“Os governantes, legisladores não estão aqui para beneficiar uma categoria de pessoas que domina a economia, mas beneficiar toda a população, criando políticas públicas para os que mais precisam”. A afirmação é de Linda Brasil, que será a primeira vereadora trans a assumir uma cadeira na Câmara Municipal de Aracaju, sendo a mais votada com 5.773 votos entre os 722 candidatos. Com 47 anos, mestra em Educação pela Universidade Federal de Sergipe, Linda disse que não terá um mandato, mas, sim, uma “mandata”. Isso mesmo, no feminino, pois, no seu entender “é para ir de encontro ao modelo de mandato, criado numa lógica escravagista, patriarcal, mas não na perspectiva de olhar feminino, das mulheres, das LGBTs, da população negra”.
Natural da cidade de Santa Rosa de Lima – onde também nasceu o ex-governador Jackson Barreto – Linda Brasil começou a militância na causa LBGTQIA +, em 2013, quando voltou para a Universidade Federal de Sergipe (UFS) para retomar o curso de Letras Inglês – Francês. Neste mesmo ano, fundou o coletivo Queer (Dês) Monstadxs para debater gênero e sexualidade na universidade. Um ano depois, fundou a Associação e Movimento Sergipano de Transexuais e Travestis (Amosertrans).
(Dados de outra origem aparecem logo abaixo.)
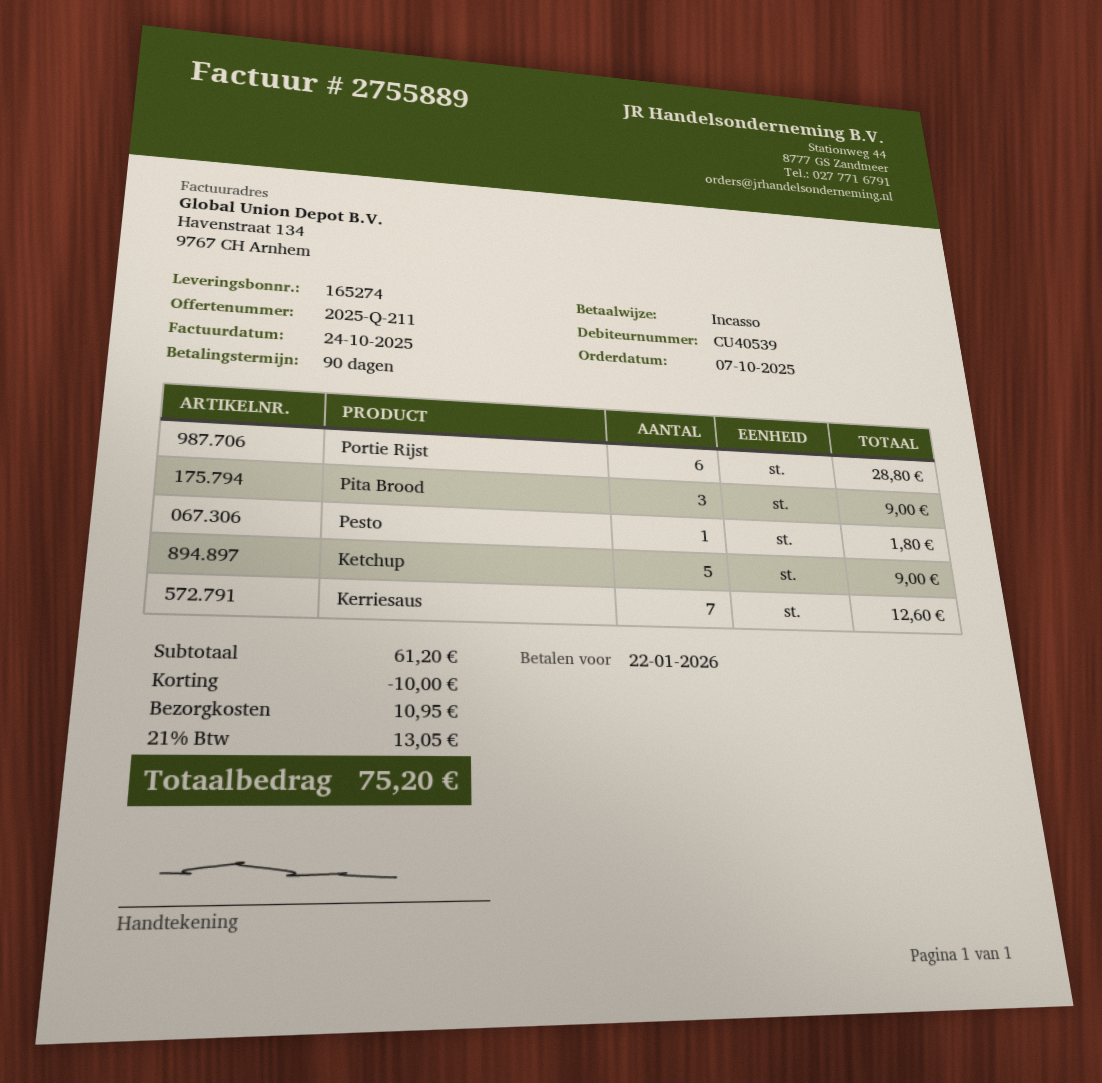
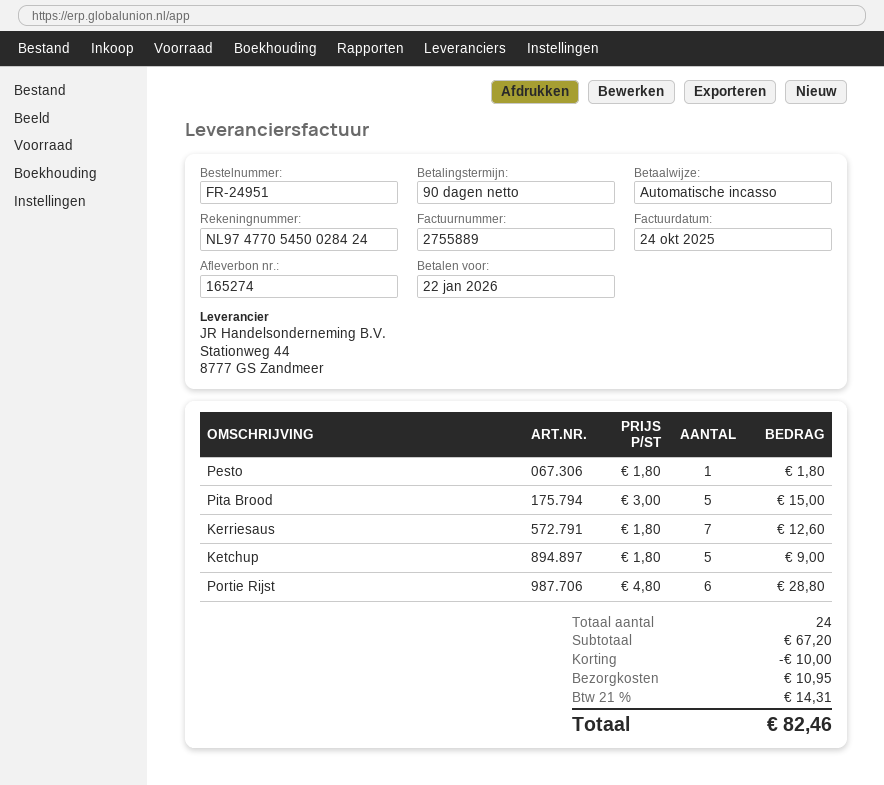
Pita Brood: 3 for 9.00 -> 5 for 15.00
subtotal: 61.20 -> 67.20
tax: 21% = 13.05 -> 21% = 14.31
total: 75.20 -> 82.46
Em 2015 foi para o PSOL e em 2017 fundou a CasAmor, para acolhimento da população LGBTQI+.
Dentre os projetos a serem desenvolvidos durante a ‘mandata’, de 2021 a 2024, Linda Brasil pretende criar políticas para inserir as minorias no mercado de trabalho, principalmente daqueles que queiram uma oportunidade para sair da prostituição. Além desse lado econômico, Linda vai ser firme na área da Educação e lembra uma frase de Paulo Freire que até hoje lhe acompanha: “a educação não transforma o mundo, transforma a pessoa e a pessoa transforma o mundo”. E lembra, também, que está comprometida com as pautas de Marielle Franco, vereadora carioca, assassinada em 14 de março de 2018, no Rio de Janeiro.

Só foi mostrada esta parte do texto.